BC: Constantly. My heart is heavy when you ask me that question because I had my Hollywood debut in the movie “Marshall.” And I was so honored because it was about my hero, Thurgood Marshall, and Trayvon Martin’s parents and I were in the last scene in the movie with the recently departed Chadwick Boseman. When we were on set for those two days, I spent time with Chadwick, who was playing Thurgood Marshall, and he was very, very focused on asking me all these questions because he was trying to get his character right.
He and I had an hour-long conversation just about dealing with death threats. He kept asking me, ‘Black people love you, but these racist people hate you. Tell me the truth. What do you do when they give you death threats?’ I remember being fascinated by just how focused he was and how many questions he had.

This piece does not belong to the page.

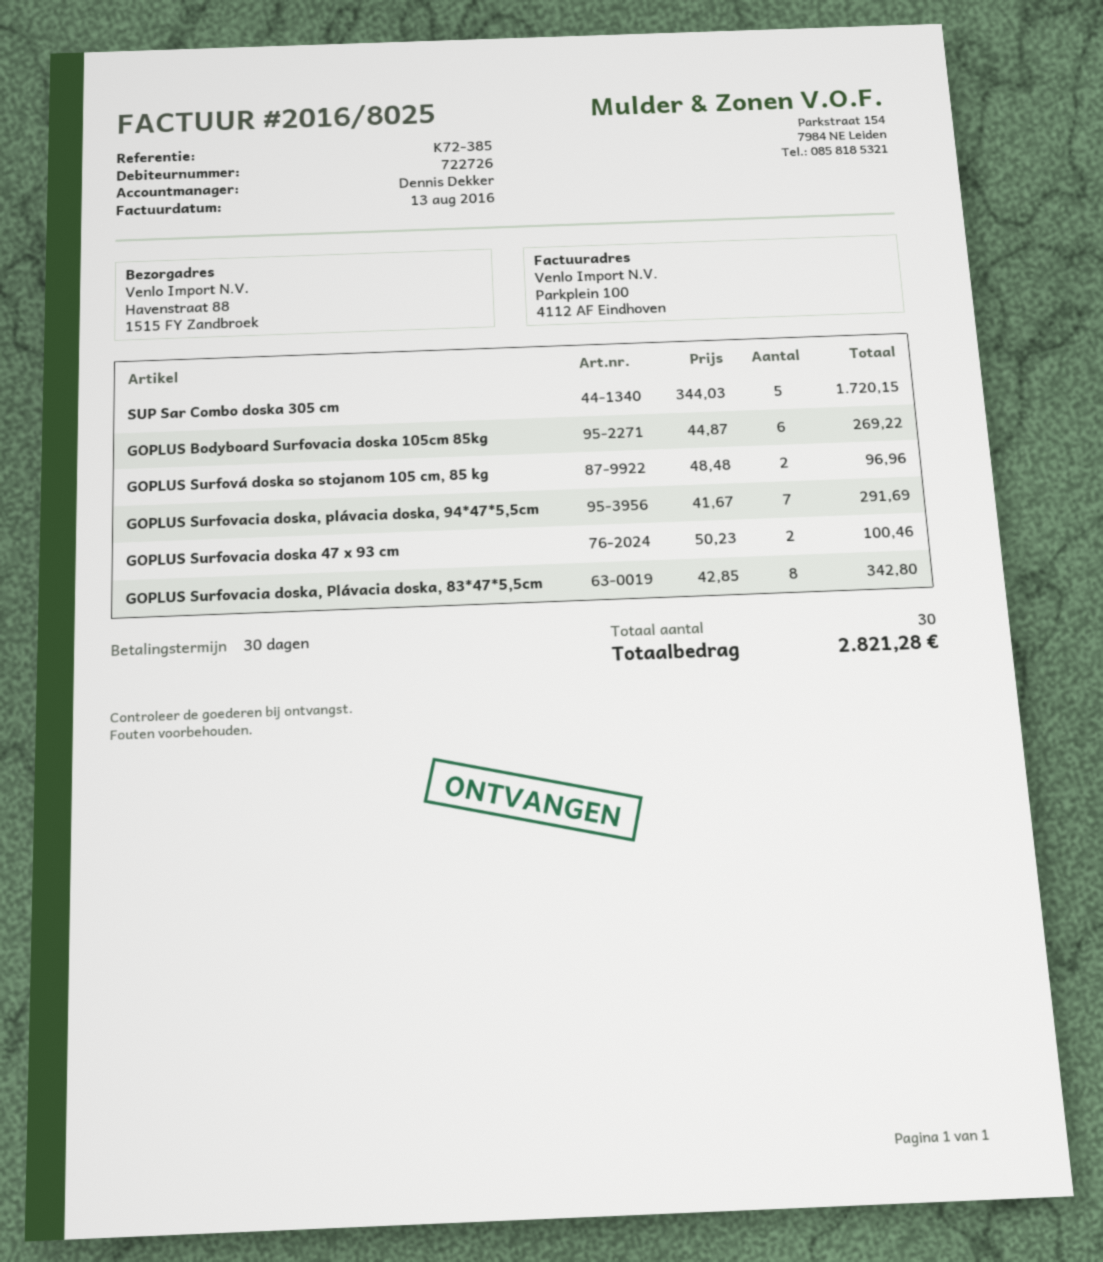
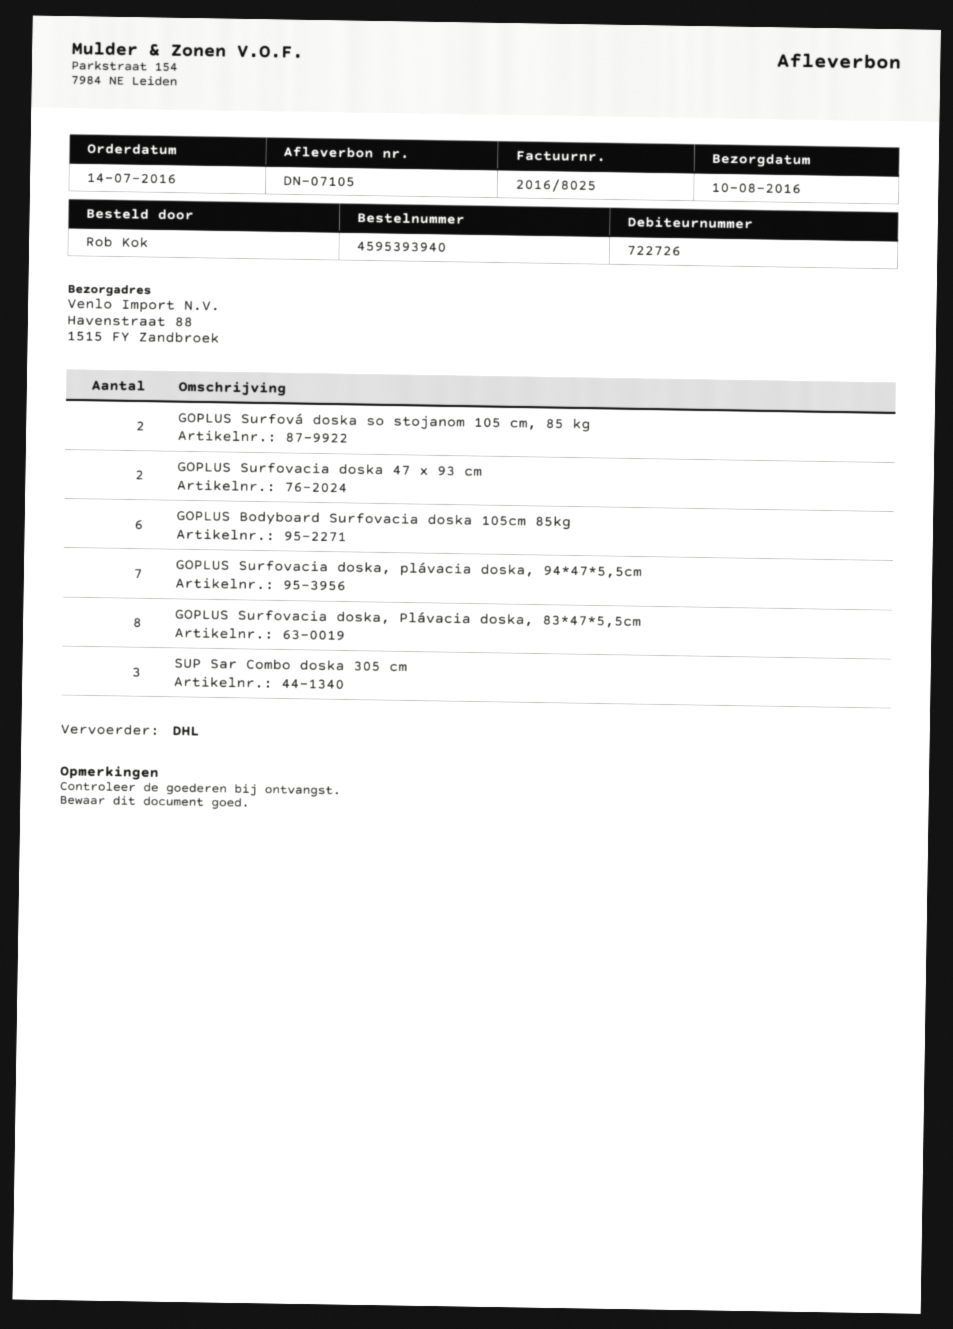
SUP Sar Combo doska 305 cm: 5 -> 3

BL: What did you tell him?
BC: I told him, you report it to the FBI, you don’t take it for granted because there are a lot of sick people out here in the world. And then you show up and you go do your job because you can never let them see that they intimidate you. We have to show them that we’re willing to die for what we believe in. Thurgood Marshall had it way worse than us, and he showed up case after case when he knew that the threat of them killing him was real, every minute. I feel like I have more security than Thurgood had, and so I have no excuse for not showing up.
As Chad and I had that conversation, he said, ‘Do you see the day when it could happen?’ I said I do, and that’s why I’m trying to do as much as I can because I don’t take any day for granted. I take very seriously what we’re doing and the impact it has on the world. I know others out there want to stop us from having an impact on the world, but I believe that this cause for equal justice for all people is my life’s mission.
BL: What advice do you have for young lawyers or others out there who are considering a career in civil rights litigation?
BC: Number one, I think we need as many civil rights lawyers as possible. We can’t have enough civil rights lawyers out here right now. Number two, they have to do it with conviction in their heart. This is not something you can do to try to get rich. You do this because it’s the right thing to do. Don’t think just because you decide to do civil rights work that you got to be poor. You can do good and do well doing civil rights work, but you have to have the conviction in your heart to do it, and it will show because you will be tested like no other doing this kind of work, all because of the discriminatory institutions that exist. All the cards are stacked against you. The laws were made to defend the system of inequity. You have to find ways to navigate and overcome them.